Cinta monyet
Apakah itu masih bisa dikatakan
cinta monyet? Ketika bertahun-tahun lamanya rasa itu masih tersimpan, apakah
masih bisa dikatakan cinta monyet? Jika disetiap puisi selalu engkau yang
menjadi inspirasi? Kamu adalah awal, awal aku dimana bisa merasa senang, awal
dimana aku tau rasanya dicintai , kamu adalah awal, awal dari tindakan bodohku,
tindakan bodoh yang tak sekalipun kusesali karena aku menyukainya, menyukai
kebodohan yang aku buat.
Apakah masih bisa dikatakan
cinta monyet? Jika disetiap jeda kita selalu memberi kabar, berjuang satu sama
lain agar tak terputus ikatan “teman” iya teman, karena kau telah bersamanya
dan akupun begitu. Masihkah disebut cinta monyet? Jika kau sengaja meluangkan
waktu, meninggalkannya meski sejenak hanya tuk menemuiku.
Ada terselip kebanggaan
tersendiri di benakku , ketika semua
orang menanyakan keberadaanmu , dan tak seorang pun tau kau dimana, sedangkan
aku, aku yang jauh darimu , bersebrangan pulau denganmu , tau kau sedang apa
dan dimana.

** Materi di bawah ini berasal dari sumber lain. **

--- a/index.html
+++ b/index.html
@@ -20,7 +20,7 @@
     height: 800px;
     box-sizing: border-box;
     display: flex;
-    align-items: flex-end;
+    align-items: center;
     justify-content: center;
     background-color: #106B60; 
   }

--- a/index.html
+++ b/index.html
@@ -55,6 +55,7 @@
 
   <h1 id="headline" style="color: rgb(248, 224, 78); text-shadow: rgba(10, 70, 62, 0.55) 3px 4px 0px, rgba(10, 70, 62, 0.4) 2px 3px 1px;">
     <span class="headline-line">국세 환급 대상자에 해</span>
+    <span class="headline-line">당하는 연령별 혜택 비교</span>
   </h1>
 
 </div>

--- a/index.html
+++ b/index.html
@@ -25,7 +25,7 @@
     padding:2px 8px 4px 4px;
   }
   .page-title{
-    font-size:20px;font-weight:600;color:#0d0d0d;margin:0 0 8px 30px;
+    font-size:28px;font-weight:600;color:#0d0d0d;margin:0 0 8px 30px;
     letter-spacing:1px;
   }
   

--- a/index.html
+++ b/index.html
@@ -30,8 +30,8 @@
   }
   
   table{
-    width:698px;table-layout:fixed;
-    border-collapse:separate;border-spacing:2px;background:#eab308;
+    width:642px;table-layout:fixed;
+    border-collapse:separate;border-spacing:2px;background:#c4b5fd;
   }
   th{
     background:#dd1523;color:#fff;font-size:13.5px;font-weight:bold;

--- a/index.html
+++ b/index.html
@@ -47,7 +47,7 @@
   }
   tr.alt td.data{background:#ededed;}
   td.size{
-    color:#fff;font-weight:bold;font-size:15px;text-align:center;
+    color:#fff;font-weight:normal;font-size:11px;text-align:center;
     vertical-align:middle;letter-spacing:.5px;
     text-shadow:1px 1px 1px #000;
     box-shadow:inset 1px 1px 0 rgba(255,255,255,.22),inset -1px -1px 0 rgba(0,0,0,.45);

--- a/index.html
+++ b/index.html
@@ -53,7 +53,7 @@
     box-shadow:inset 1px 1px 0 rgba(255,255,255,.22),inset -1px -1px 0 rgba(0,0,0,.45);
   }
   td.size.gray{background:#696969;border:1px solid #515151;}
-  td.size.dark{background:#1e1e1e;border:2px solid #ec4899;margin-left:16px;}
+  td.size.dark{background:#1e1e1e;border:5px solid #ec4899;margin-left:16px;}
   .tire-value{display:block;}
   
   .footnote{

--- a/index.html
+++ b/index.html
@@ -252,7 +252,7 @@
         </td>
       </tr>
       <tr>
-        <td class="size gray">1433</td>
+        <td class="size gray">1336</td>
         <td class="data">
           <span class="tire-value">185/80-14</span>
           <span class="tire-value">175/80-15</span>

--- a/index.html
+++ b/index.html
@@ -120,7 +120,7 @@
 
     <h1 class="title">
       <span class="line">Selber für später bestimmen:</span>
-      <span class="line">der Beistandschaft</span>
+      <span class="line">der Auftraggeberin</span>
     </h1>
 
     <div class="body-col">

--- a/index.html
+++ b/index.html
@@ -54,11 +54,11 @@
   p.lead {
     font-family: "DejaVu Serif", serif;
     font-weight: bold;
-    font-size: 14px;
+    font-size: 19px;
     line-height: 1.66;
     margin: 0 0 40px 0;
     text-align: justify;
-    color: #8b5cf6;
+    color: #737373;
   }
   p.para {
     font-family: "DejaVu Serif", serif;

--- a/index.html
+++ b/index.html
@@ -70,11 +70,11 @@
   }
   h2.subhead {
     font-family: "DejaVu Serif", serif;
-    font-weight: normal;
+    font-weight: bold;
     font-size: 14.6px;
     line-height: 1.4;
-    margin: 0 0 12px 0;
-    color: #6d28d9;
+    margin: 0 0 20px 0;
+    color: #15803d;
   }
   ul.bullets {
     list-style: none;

Ada senyum yang terukir setiap dering handphone dan disitu terlihat
namamu memanggil. Ada senyum tersendiri ketika sapaan pertama dalam obrolan
kita. Sapaan yang tak pernah berubah sejak sewindu lalu.
Masihkah ini disebut cinta
monyet? Ataukah ini cinta diam-diam? Yang hanya aku, kau dan Tuhan yang tau.